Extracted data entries
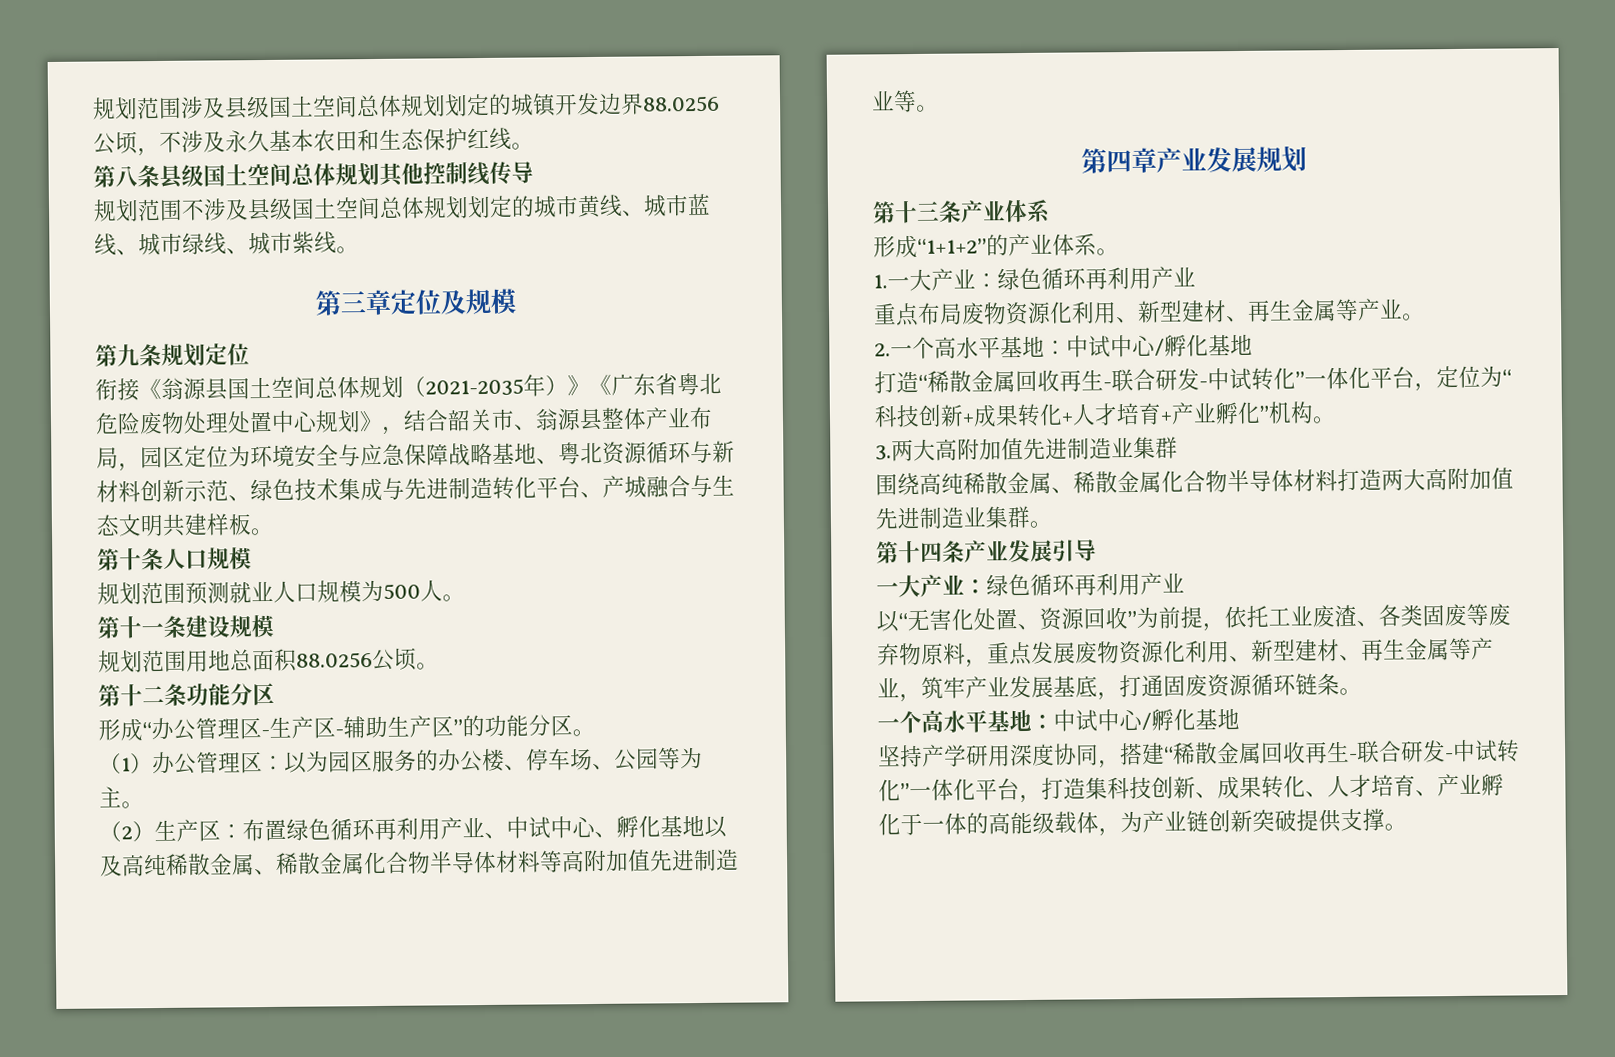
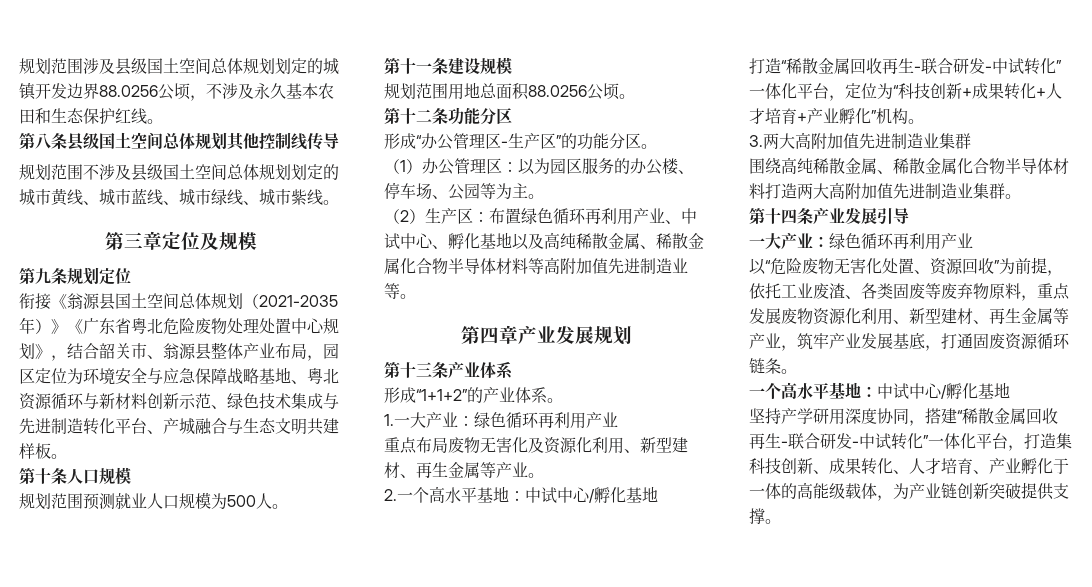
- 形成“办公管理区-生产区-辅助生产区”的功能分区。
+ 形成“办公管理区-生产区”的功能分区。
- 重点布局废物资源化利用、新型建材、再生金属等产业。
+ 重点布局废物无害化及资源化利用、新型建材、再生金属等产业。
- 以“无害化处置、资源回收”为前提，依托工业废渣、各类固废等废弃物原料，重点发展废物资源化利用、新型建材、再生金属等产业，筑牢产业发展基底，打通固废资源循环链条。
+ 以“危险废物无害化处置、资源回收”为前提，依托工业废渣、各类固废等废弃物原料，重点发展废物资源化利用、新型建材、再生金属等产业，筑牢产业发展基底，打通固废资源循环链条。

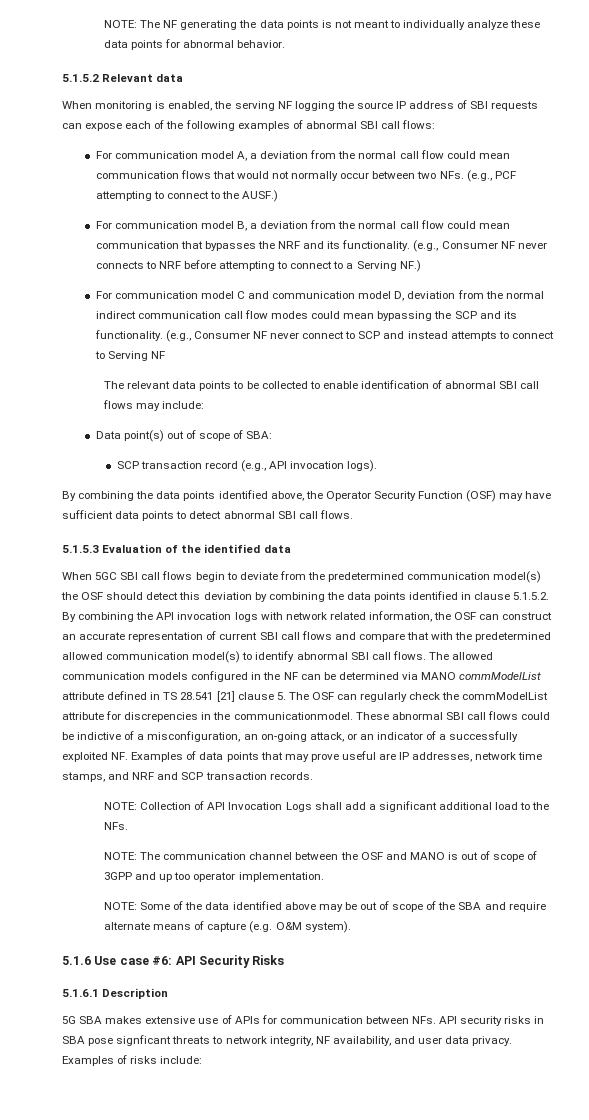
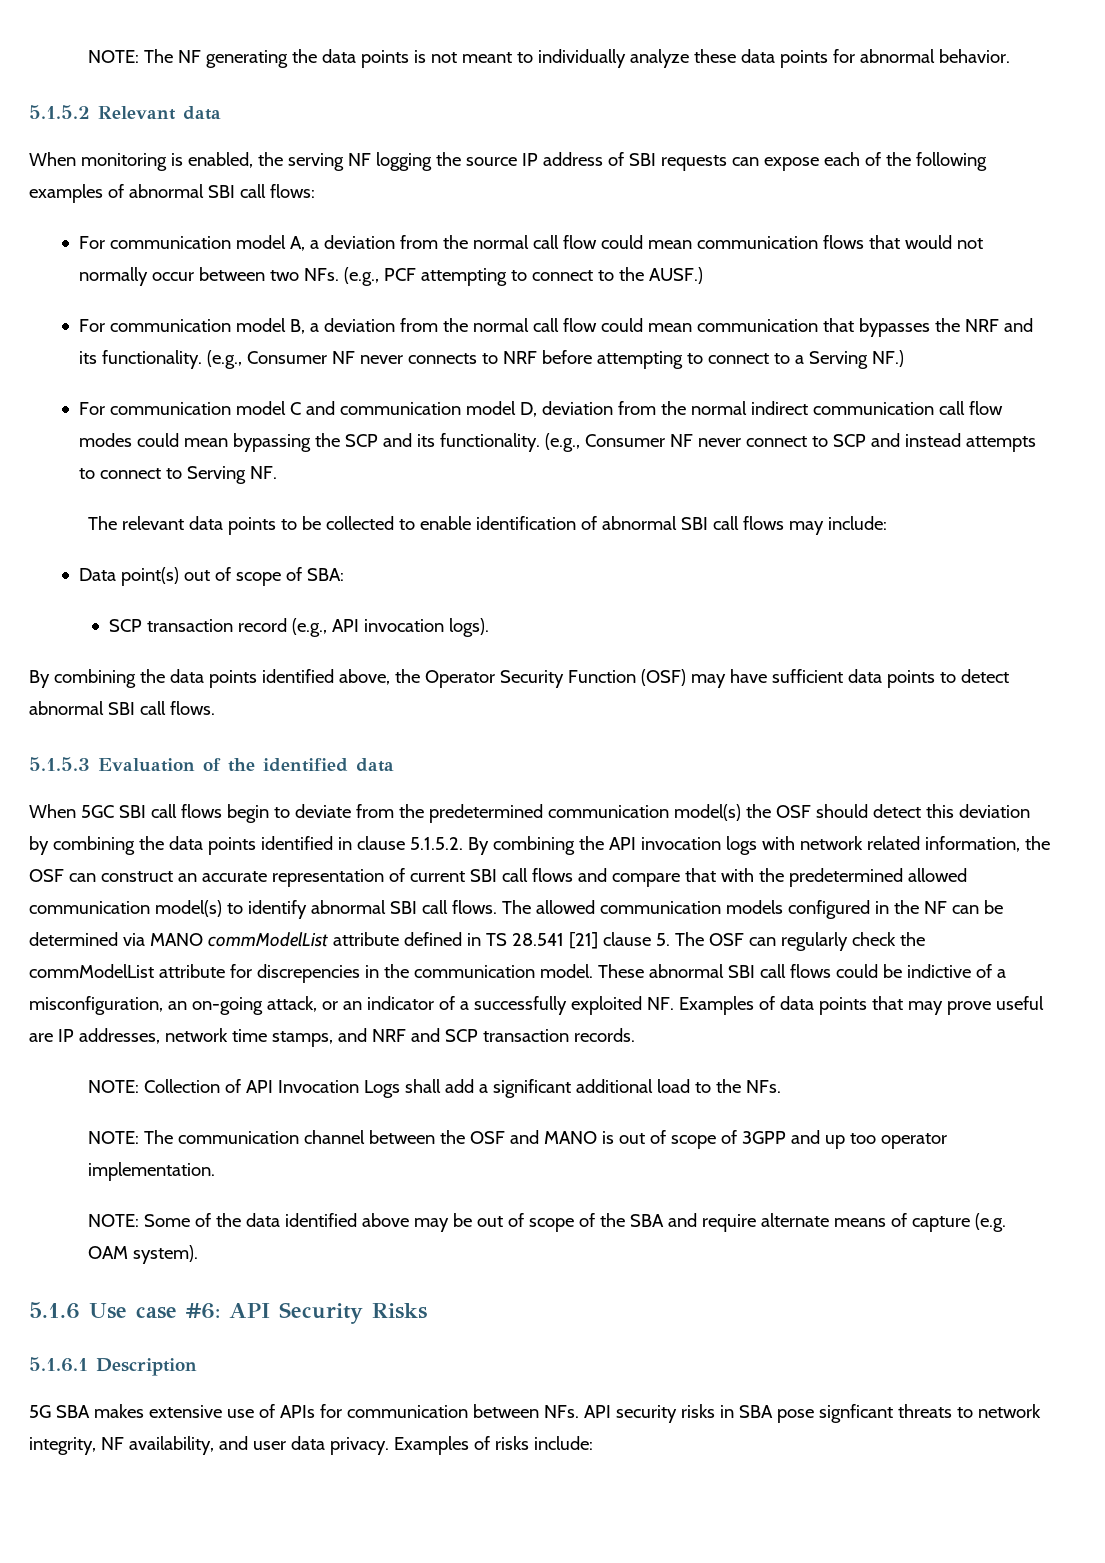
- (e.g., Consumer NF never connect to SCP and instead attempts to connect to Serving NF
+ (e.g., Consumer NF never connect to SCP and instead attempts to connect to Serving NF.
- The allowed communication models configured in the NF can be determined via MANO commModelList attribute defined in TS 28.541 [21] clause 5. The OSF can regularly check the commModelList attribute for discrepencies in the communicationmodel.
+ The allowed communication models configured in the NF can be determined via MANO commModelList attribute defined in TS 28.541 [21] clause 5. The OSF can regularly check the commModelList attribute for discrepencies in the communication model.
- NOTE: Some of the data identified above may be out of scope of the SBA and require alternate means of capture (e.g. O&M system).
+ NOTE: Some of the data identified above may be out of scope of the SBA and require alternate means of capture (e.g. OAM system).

### PROBLEM DETAILS
Repeat only the lines running from the line that contains "the communication model." through the last line above, inclusive.

### WRITTEN REPLY
+ The allowed communication models configured in the NF can be determined via MANO commModelList attribute defined in TS 28.541 [21] clause 5. The OSF can regularly check the commModelList attribute for discrepencies in the communication model.
- NOTE: Some of the data identified above may be out of scope of the SBA and require alternate means of capture (e.g. O&M system).
+ NOTE: Some of the data identified above may be out of scope of the SBA and require alternate means of capture (e.g. OAM system).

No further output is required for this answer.